C’è una differenza sottile, ma decisiva, tra ispirarsi e appropriarsi. Perché i capelli parlano: raccontano da dove veniamo, chi siamo e cosa scegliamo di mostrare o nascondere.
E allora basta con i “capelli difficili”. Basta con i «li porto così perché è più comodo». È tempo di dirlo chiaro: i tuoi capelli non sono da sistemare, sono da raccontare.
Quando la moda dimentica
Negli ultimi anni il “cultural hair” è apparso sulle passerelle come simbolo di inclusione estetica: afro scolpiti, trecce intrecciate, turbanti scultorei. Ma dietro l’immagine patinata resta una domanda: chi racconta queste storie?
Nel 2024, la moda parla di diversità, ma spesso dimentica l’ascolto. La vera rivoluzione è dare spazio a chi quei gesti li vive da sempre, non solo a chi li riproduce per tendenza.
La bellezza come eredità
Sì, le passerelle stanno diventando più inclusive, ma non basta, perché la diversità non è un accessorio da sfilata.
Vuol dire dare spazio, voce e credito a chi quelle storie le vive da sempre.

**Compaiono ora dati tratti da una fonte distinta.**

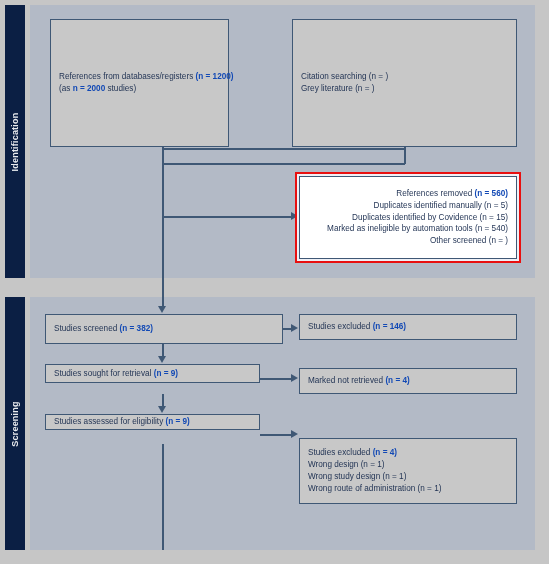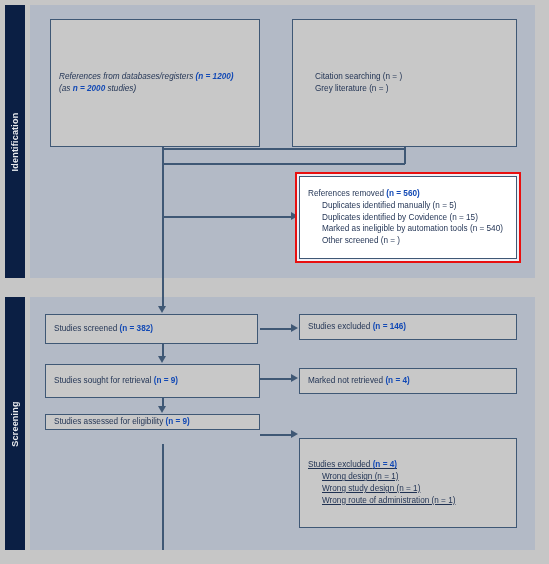"References from databases/registers (n =" #box-databases { font-style: italic -> none; width: 210px -> 179px }
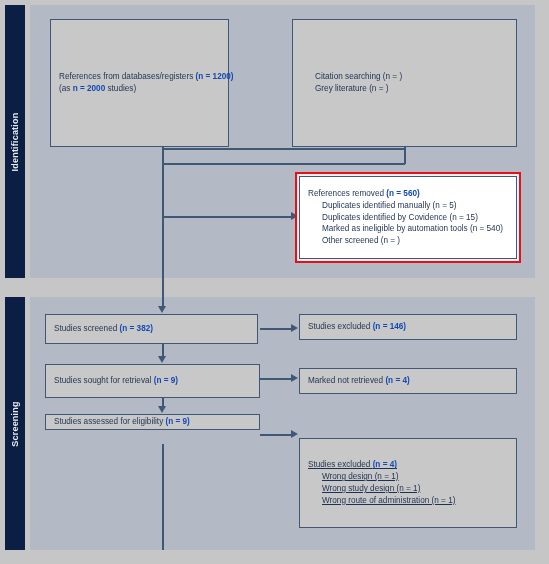"Citation searching (n = )" .box .sub { margin-left: 14px -> none }
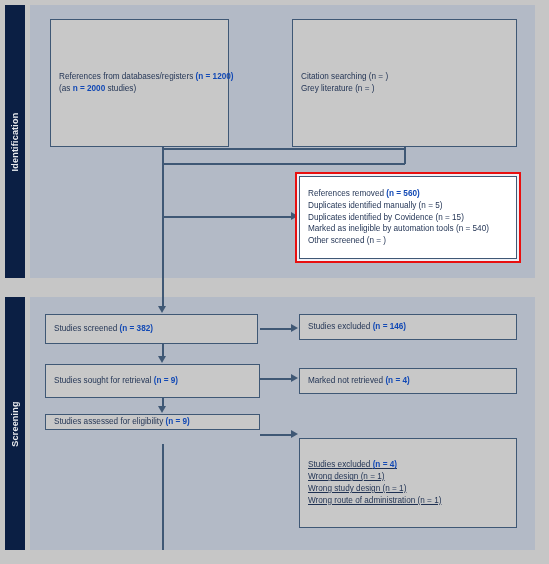"References removed (n = 560)" .box.red-outline { align-items: none -> flex-end }
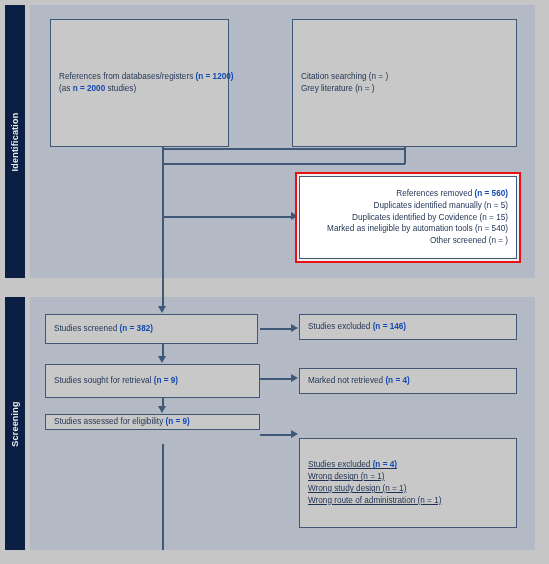"Studies screened (n = 382)" #box-screened { width: 213px -> 238px }
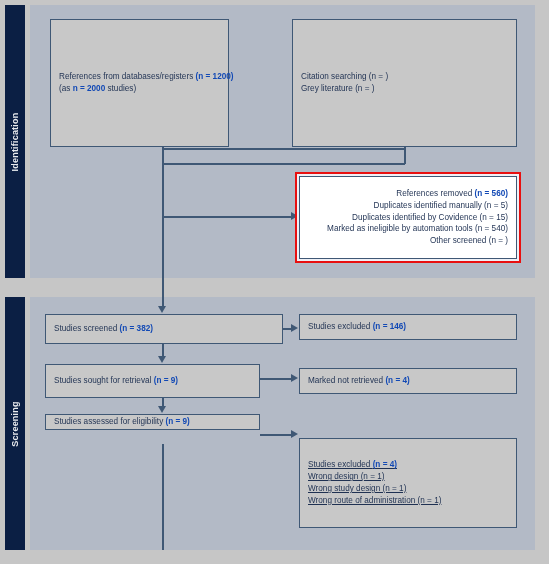"Studies sought for retrieval (n" #box-sought { height: 34px -> 19px }
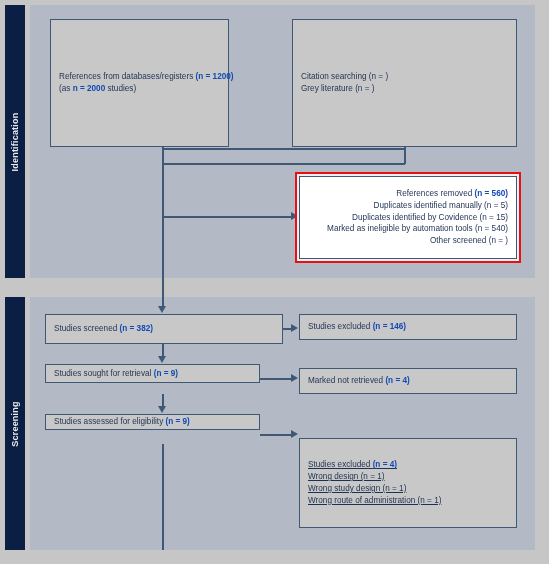"Studies excluded (n = 4)" #box-excluded2 { height: 90px -> 66px; text-decoration: underline -> none }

Una storia per ogni ciocca
Dietro ogni treccia, ogni riccio, ogni turbante, e ogni tipo di pettinatura c’è una storia personale. C’è la madre che pettina la figlia davanti allo specchio, insegnandole che il suo afro non è “da sistemare”. C’è chi ha impiegato anni per smettere di lisciare i propri capelli, e chi li ha riscoperti come parte di sé dopo una vita di sguardi giudicanti. Quindi sì, cura i tuoi capelli, ma ricordati sempre che non stai solo facendo beauty routine, bensì che stai scrivendo una parte della tua storia. E se qualcuno ti dice che «quel look non è per tutti», sorridi e rispondi: «Hai ragione. È mio». Questa risposta fa capire come ogni chioma sia una storia di appartenenza e come ogni riccio lasciato libero sia una forma di verità.